According to Food & Wine magazine, the dressing was a traditional sauce from the late 19th century in the Thousand Islands region. The wealthy who visited the region carried bottles of the local sauce back to New York City, such as one variant found in Clayton, New York, called Sophia's Sauce found at a local hotel, Herald Hotel run by innkeeper Sophia Lelonde.

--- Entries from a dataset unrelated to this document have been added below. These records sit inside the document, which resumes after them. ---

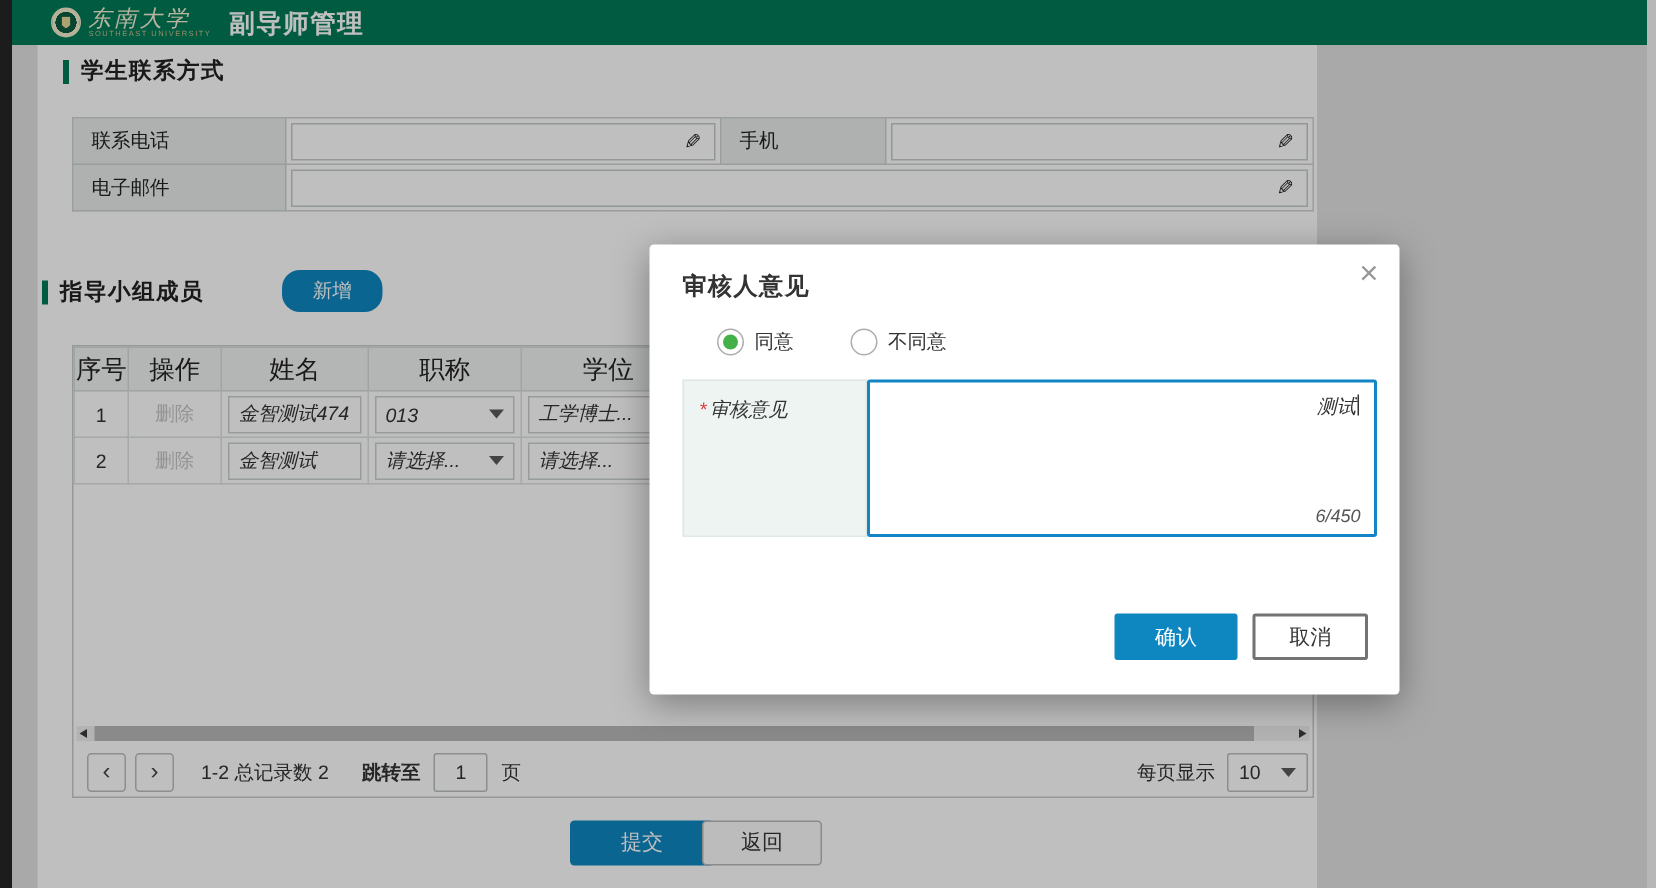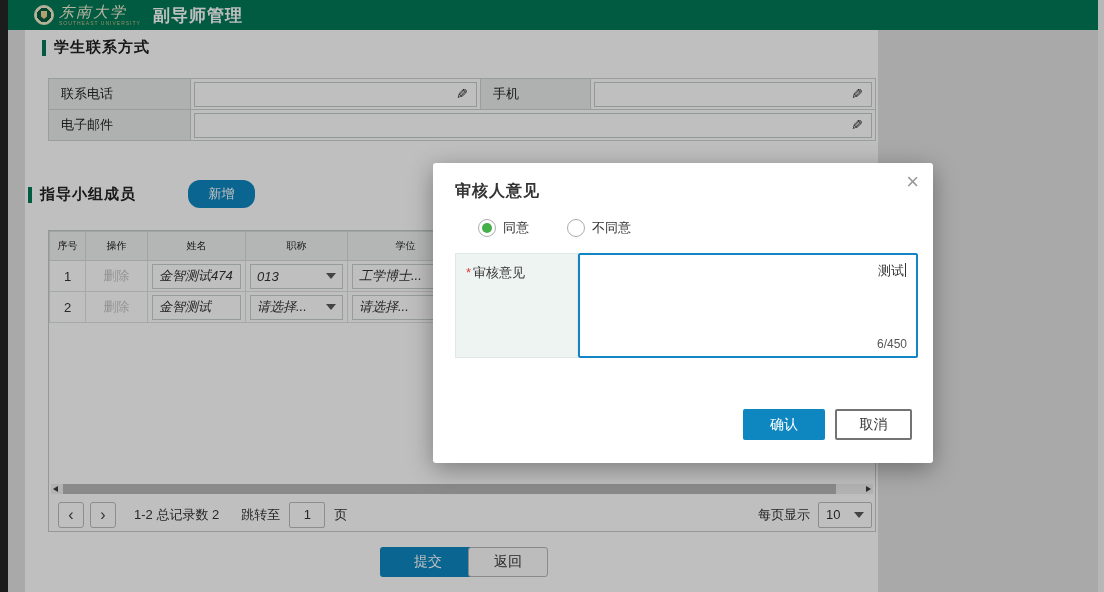--- a/index.html
+++ b/index.html
@@ -33,21 +33,21 @@
   td.lbl { background:#e9edeb; padding-left:12px; }
   td.inp { background:#fff; }
   .ibox { height:25px; margin:0 3px; border:1px solid #c3cbc8; background:#fff; display:flex; align-items:center; justify-content:space-between; padding:0 8px; font-size:13px; color:#333; }
   .edit-icon { font-size:14px; color:#1b1b1b; transform:scaleX(-1); line-height:1; }
 
   
   .add-btn { position:absolute; left:163px; top:150px; width:67px; height:28px; background:#0e87c0; color:#fff; font-size:13px; border:none; border-radius:12px; cursor:pointer; }
 
   .grid-container { position:absolute; left:23px; top:200px; width:828px; height:302px; border:1px solid #c6cdca; background:#fff; }
   .member-table { border-collapse:collapse; table-layout:fixed; width:828px; }
-  .member-table th { height:29px; background:#f1f3f2; border:1px solid #d6dbd9; font-size:10px; color:#222; font-weight:normal; }
+  .member-table th { height:29px; background:#f1f3f2; border:1px solid #d6dbd9; font-size:17px; color:#222; font-weight:normal; }
   .member-table td { height:31px; border:1px solid #dde2e0; font-size:13px; color:#333; text-align:center; }
   .member-table td.noborder { border:none; }
   .member-table th.noborder { border:none; background:#f1f3f2; border-bottom:1px solid #d6dbd9; }
   .del-link { color:#c6c6c6; font-size:13px; cursor:pointer; }
   .cellbox { height:25px; margin:0 4px; border:1px solid #c9d1ce; background:#fff; display:flex; align-items:center; padding:0 6px; font-size:13px; color:#333; overflow:hidden; white-space:nowrap;font-style:italic; }
   .cellbox.select { justify-content:space-between; }
   .tri-down { width:0; height:0; border-left:5px solid transparent; border-right:5px solid transparent; border-top:6px solid #5a5a5a; flex:0 0 auto; }
 
   
   .hscroll { position:absolute; left:2px; top:253px; width:822px; height:10px; background:#efefef; }
@@ -55,41 +55,41 @@
   .hs-arrow { position:absolute; top:2px; width:0; height:0; border-top:3px solid transparent; border-bottom:3px solid transparent; }
   .hs-left { left:2px; border-right:5px solid #3d3d3d; }
   .hs-right { right:2px; border-left:5px solid #3d3d3d; }
 
   
   .pagination { position:absolute; left:0; top:265px; width:826px; height:37px; display:flex; align-items:center; font-size:13px; color:#333; }
   .pg-btn { width:26px; height:26px; border:1px solid #b9bfbd; border-radius:3px; background:#fff; display:flex; align-items:center; justify-content:center; font-size:16px; color:#444; cursor:pointer; }
   .pg-prev { margin-left:9px; }
   .pg-next { margin-left:6px; }
   .pg-records { margin-left:18px; }
-  .pg-jump-label { margin-left:22px; }
+  .pg-jump-label { margin-left:22px;font-weight:bold; }
   .pg-jump-input { width:36px; height:26px; border:1px solid #b9bfbd; border-radius:2px; text-align:center; font-size:13px; color:#333; margin:0 9px; background:#fff; }
   .pg-right { margin-left:auto; display:flex; align-items:center; margin-right:3px;justify-content:space-between; }
   .pg-size-select { width:54px; height:26px; border:1px solid #b9bfbd; border-radius:2px; background:#fff; display:flex; align-items:center; justify-content:space-between; padding:0 7px; margin-left:8px; cursor:pointer; }
 
   
   .submit-btn { position:absolute; left:380px; top:547px; width:96px; height:30px; background:#0e87c0; color:#fff; border:none; border-radius:3px; font-size:14px; cursor:pointer; z-index:1; }
   .back-btn { position:absolute; left:468px; top:547px; width:80px; height:30px; background:#fbfbfb; color:#333; border:1px solid #b9b9b9; border-radius:3px; font-size:14px; cursor:pointer; z-index:1; }
 
   
   .overlay { position:absolute; left:0; top:0; width:1104px; height:592px; background:rgba(0,0,0,0.25); z-index:5; }
   .modal { position:absolute; left:433px; top:163px; width:500px; height:300px; background:#fff; border-radius:3px; box-shadow:0 6px 24px rgba(0,0,0,0.35); z-index:10; }
   .modal-title { position:absolute; left:22px; top:18px; font-size:16px; font-weight:bold; color:#333; letter-spacing:1px; }
   .modal-close { position:absolute; right:14px; top:6px; font-size:22px; color:#999; cursor:pointer; line-height:1.2; }
   .radio-row { position:absolute; left:45px; top:56px; display:flex; align-items:center; }
   .radio-group { display:flex; align-items:center; cursor:pointer; }
   .radio-group + .radio-group { margin-left:38px; }
   .radio-circle { width:18px; height:18px; border-radius:50%; border:1px solid #adadad; background:#fff; display:flex; align-items:center; justify-content:center; }
   .radio-circle.selected::after { content:""; width:10px; height:10px; border-radius:50%; background:#44b04a; }
   .radio-label { font-size:13px; color:#333; margin-left:7px; }
-  .modal-form-row { position:absolute; left:22px; top:90px; width:463px; height:105px; }
+  .modal-form-row { position:absolute; left:22px; top:90px; width:463px; height:105px;font-style:italic; }
   .modal-label-cell { position:absolute; left:0; top:0; width:123px; height:105px; background:#eef4f2; border:1px solid #e0e8e6; padding:10px 0 0 10px; font-size:13px; color:#333; }
   .required-mark { color:#e23c39; margin-right:2px; }
   .modal-textarea { position:absolute; left:123px; top:0; width:340px; height:105px; border:2px solid #1385c5; border-radius:2px; background:#fff; padding:7px 10px; font-size:13px; color:#333; cursor:text;text-align:right; }
   .caret { display:inline-block; width:1px; height:14px; background:#333; vertical-align:-2px; margin-left:1px; }
   .char-counter { position:absolute; right:9px; bottom:5px; font-size:12px; color:#555; }
   .modal-footer-confirm { position:absolute; left:310px; top:246px; width:82px; height:31px; background:#0e87c0; color:#fff; border:none; border-radius:2px; font-size:14px; cursor:pointer; }
   .modal-footer-cancel { position:absolute; left:402px; top:246px; width:77px; height:31px; background:#fff; color:#333; border:2px solid #737373; border-radius:2px; font-size:14px; cursor:pointer; }
 </style>
 </head>
 <body>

Some food writers advance the claim that the dressing was invented by chef Theo Rooms of the Blackstone Hotel in Chicago during the same time period.  The food historians at The Food Timeline point out that the earliest print reference to Thousand Island dressing appeared in 1912, and that recipes for different versions of the dressing begin to appear afterwards throughout the U.S.

Uses

It is widely used in fast-food restaurants and diners in the United States, where it is often referred to as "special sauce" or "secret sauce". An example of this is In-N-Out Burger's "spread", served on burgers and several "secret menu" items; despite its name, it is a variation of Thousand Island dressing. Thousand Island dressing is often used in a Reuben sandwich in lieu of Russian dressing. McDonald's Big Mac sauce is a variation on Thousand Island dressing.

Similar preparations
Rhode Island dressing (Rhode islandsås), introduced by the Swedish restaurateur Tore Wretman, is similar to Thousand Island and very popular in Sweden. Its name is confusing, especially for foreigners, and its origin unclear, since the dressing has no relationship to Rhode Island and the name is not used for preparations outside Sweden.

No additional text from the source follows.